LISTED RECORDS:
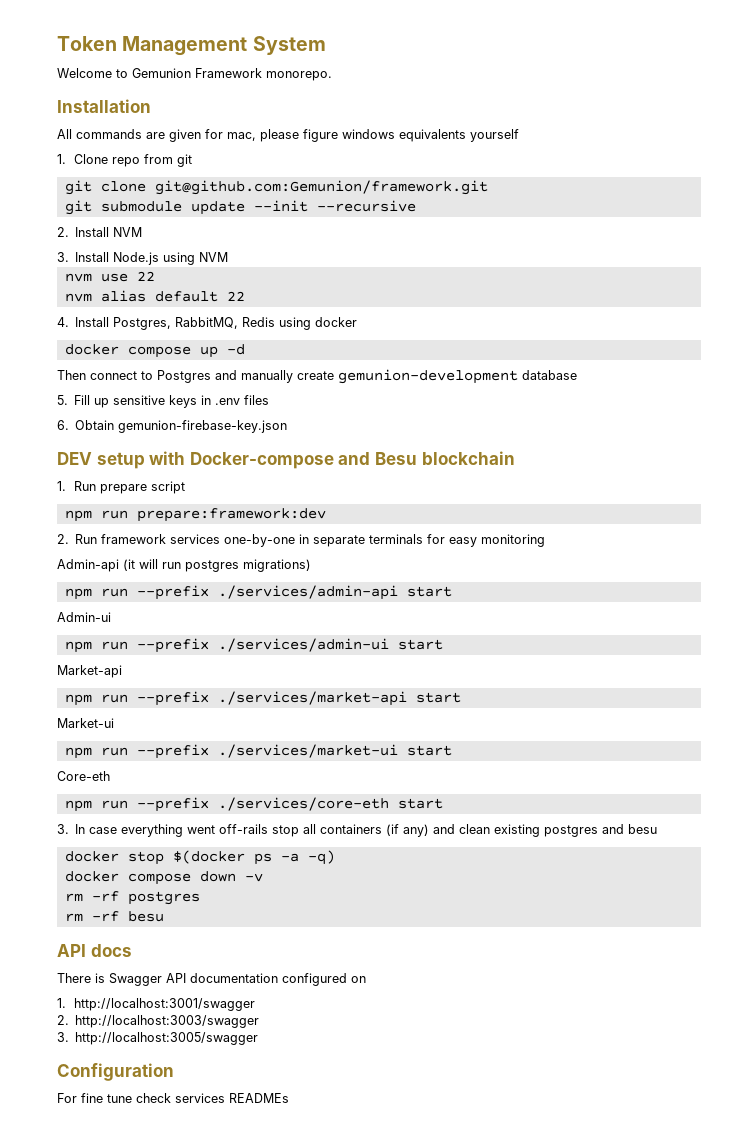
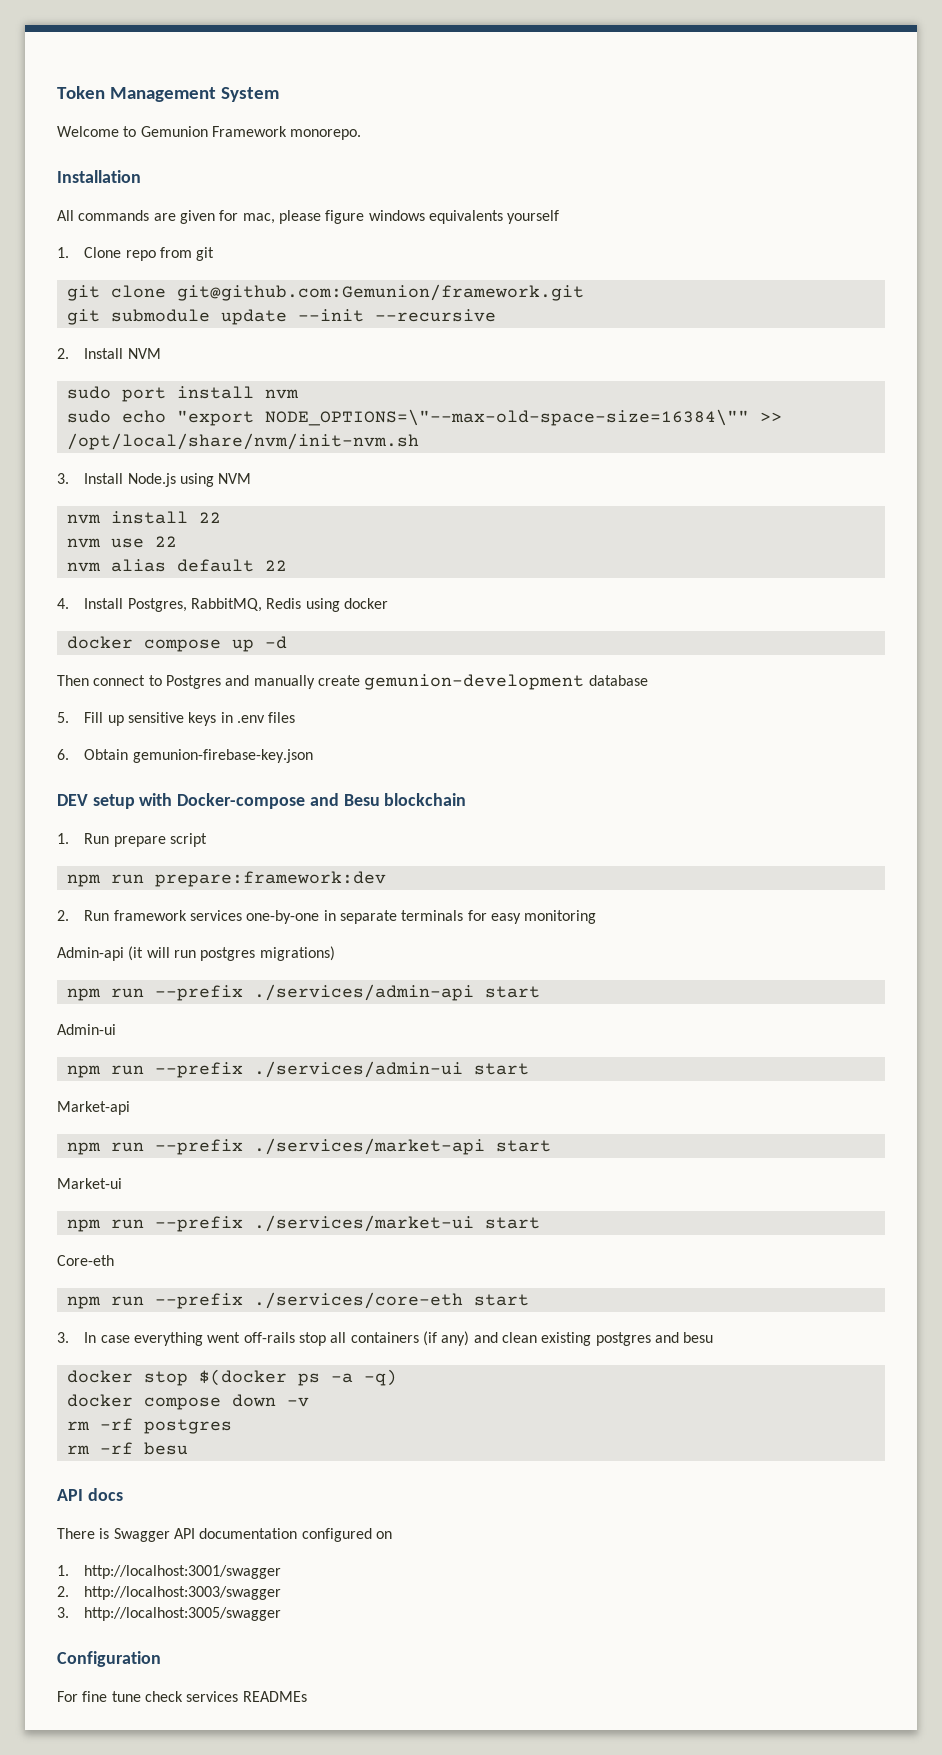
+ sudo port install nvm
+ sudo echo "export NODE_OPTIONS=\"--max-old-space-size=16384\"" >> /opt/local/share/nvm/init-nvm.sh
+ nvm install 22

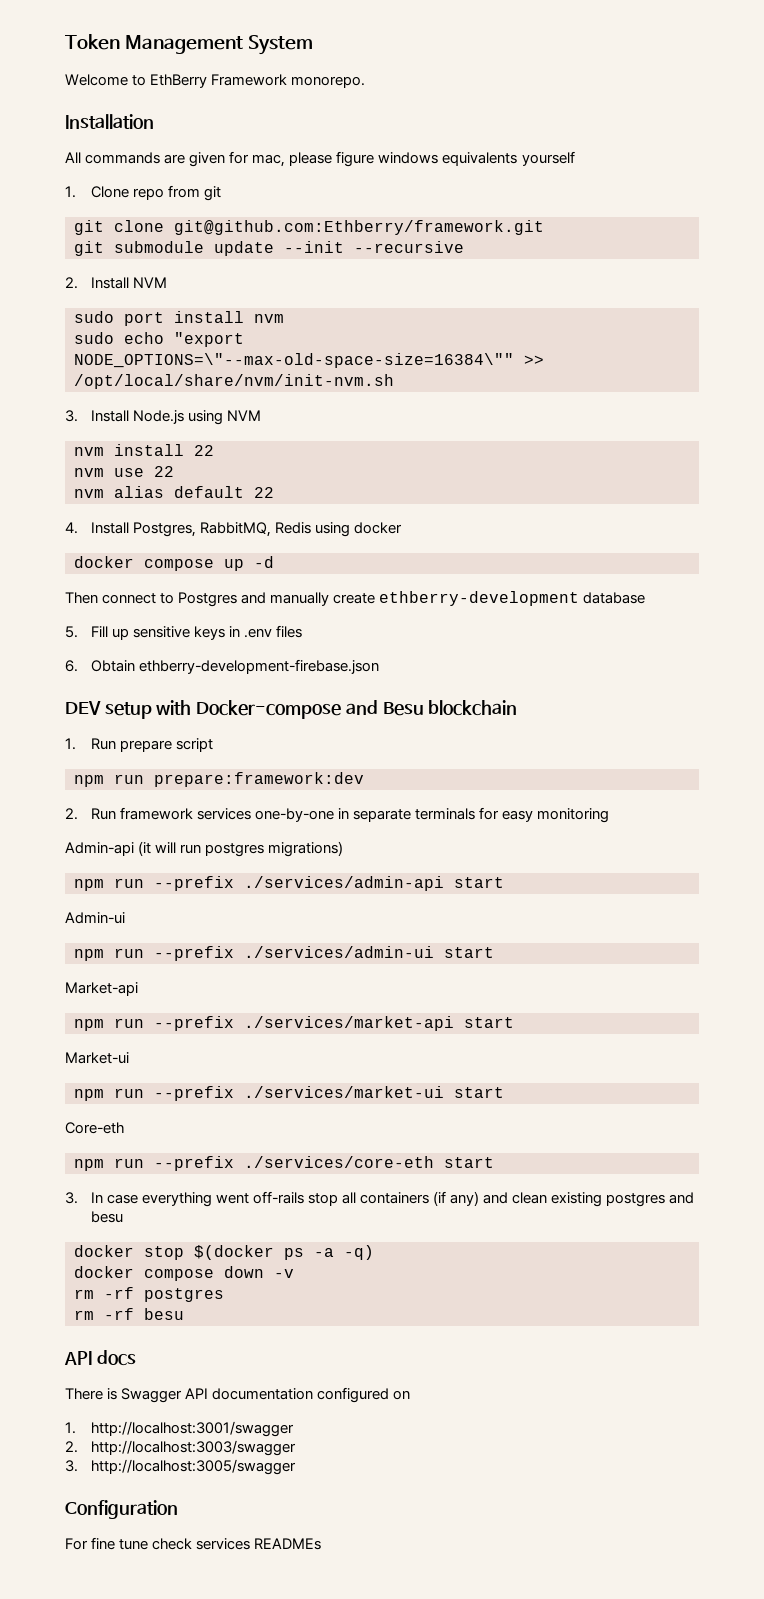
- Welcome to Gemunion Framework monorepo.
+ Welcome to EthBerry Framework monorepo.
- git clone git@github.com:Gemunion/framework.git
+ git clone git@github.com:Ethberry/framework.git
- Then connect to Postgres and manually create gemunion-development database
+ Then connect to Postgres and manually create ethberry-development database
- 6. Obtain gemunion-firebase-key.json
+ 6. Obtain ethberry-development-firebase.json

EXERCISE INSTRUCTIONS: Which lines run from the one containing "- Then connect" through the end of the material? Output exactly those lines and no others.

SOLUTION TO THIS TASK:
- Then connect to Postgres and manually create gemunion-development database
+ Then connect to Postgres and manually create ethberry-development database
- 6. Obtain gemunion-firebase-key.json
+ 6. Obtain ethberry-development-firebase.json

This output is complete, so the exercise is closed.